It's not a minimum wage job, tho. It pays half that. When you speak of taking equity out of your car, you are putting zero value on your time and labor. We are being exploited by Uber. There are only a couple hours in the morning and a couple in the evening where one can make more than one trip an hour. Week end nights are a little better, but you have to put up with entitled, drunken students who are rude and obnoxious. You risk arrest just by hauling them around because they sneak drinks into your car. This is a shit job.


----------



## Robertk (Jun 8, 2015)

I agree wholeheartedly with the OP- best PT job ever. 

One year driving (Seattle market) , about 1000 trips, high rating, I used to do about 20-25 hours a week but now I'm down to maybe 5. I average about $18-$20/hr after expenses. 

Last year taxes- about $12.5k in fares, $7k net. That $ made a HUGE difference in my lifestyle. The regular job pays the bills, Uber provides for my hobbies.


----------



## buck (Jun 21, 2016)

I am with the OP. I have a full time job pays very well but, I work from home. The big event of the day is going to get the mail. Driving Uber gives me an excuse to get out of the house. I can pick and choose the times I want to drive. No rush hours no late nights. The latest I have been out was 8pm and that was only because I took a long fare. After I dropped him off I went offline. The most I have drove in one day was 6 hours. I rarely have to wait for more then 10 min after logging on for the first ping. After dropping them off and heading back to home base, the majority of the time I get pinged right away and then its ping after ping until I say no more and log off. In less then 3 weeks of driving PT I grossed $950. Whatever the net is I am OK with it. I get to get the hell out of the house.
With all that being said I would never want to do it full time. The few other drivers I know and make $1 to $2k a week drive VERY long hours. 12 to 18 hours a day. No thanks. As far as wear and tear on the car, I really don't care. I will buy another. I do this solely to get out of the house, the extra $$$ is a bonus. I should add where I park to wait for a ping is close to 3 very large apartment complexes, 4 hotels and 6 universities and........for what ever reason very few Uber drivers. Getting fares is easy.


----------



## ChortlingCrison (Mar 30, 2016)

uberRonSmith said:


> Uber is greatest job and thing ever to come along. And everyone knows it that's why they drive.. Uber on


I'm sure uber is paying you to post all this.


----------



## Mickeym88 (May 4, 2016)

I for one am glad to see a positive thread as well . I'm driving my lease up to my mileage limit and using uber to pay me for the miles I have already paid for. 8 hours a week for about 120 bucks. Select has been my money maker. It is not all bad and if you think it is uninstall the app. It is very simple.


----------



## tripAces (Jun 18, 2015)

BeepBeepImaJeep said:


> This would be the worst forum to be a shill on. I'm curious, what are the guidelines when it comes to driving cabs? Is there any qualification, any hours you need to be around, or is the same as the ride sharing companies, come and go as you please?

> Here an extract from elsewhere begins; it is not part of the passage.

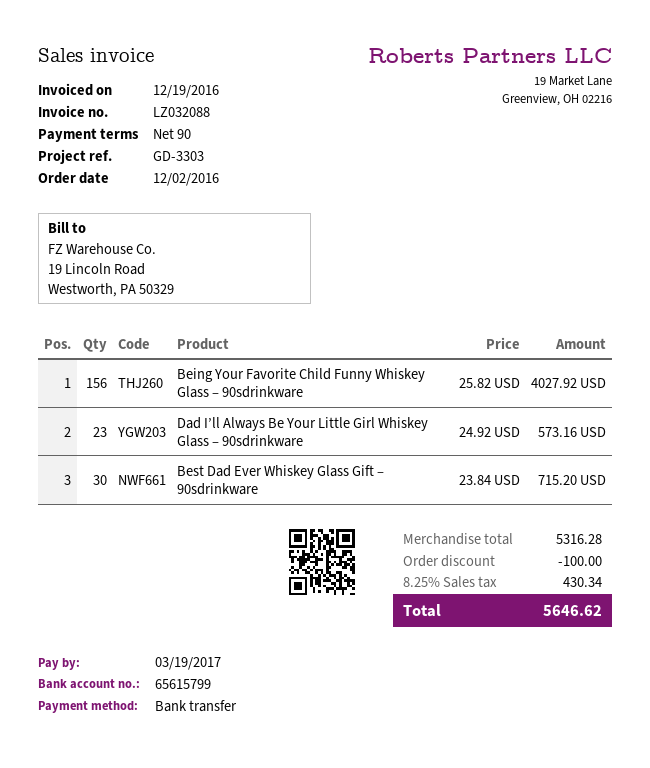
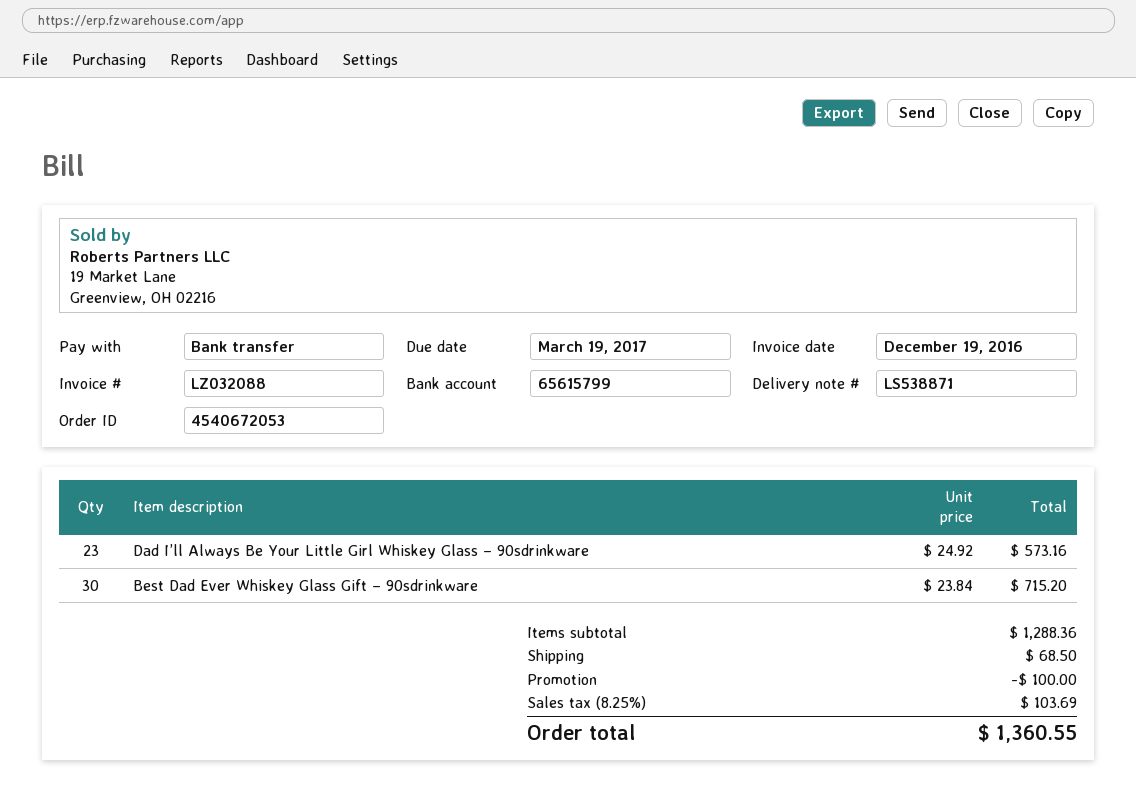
Being Your Favorite Child Funny Whiskey Glass – 90sdrinkware: 156 x 25.82 = 4027.92 -> none
subtotal: 5316.28 -> 1288.36
shipping: none -> 68.50
tax: 8.25% = 430.34 -> 8.25% = 103.69
total: 5646.62 -> 1360.55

Don't think anyone has asked.

Do you drive Uber X, Select, Black, SUV? 
Also what are the rates?

Here in Houston Uber X gets $0.87/mile.


----------



## Euius (May 19, 2016)

BeepBeepImaJeep said:


> This would be the worst forum to be a shill on.


Forget it. These guys have so much personally invested in their own miserableness that they can't imagine anybody driving who isn't miserable so if you're not miserable you're not a real driver and must be an Uber shrill.



> I'm curious, what are the guidelines when it comes to driving cabs? Is there any qualification, any hours you need to be around, or is the same as the ride sharing companies, come and go as you please?


It's a fantasy some have that their taxi incomes of yesteryear are still available. Without Uber, taxis made a killing. With competition, not so much.

You have to rent the car, for between $70 and $100, for an eight hour block of time. You pay the full amount even if you only work an hour. Even pretending a full 200 miles in those 8 hours, it's a per mile cost of at least 35 cents a mile. Significantly higher than my Prius costs, including depreciation costs associated to mileage, gas, and maintenance. And taxi drivers still pay for gas (just like a car rental, return the cab car full of gas or pay $5/gallon)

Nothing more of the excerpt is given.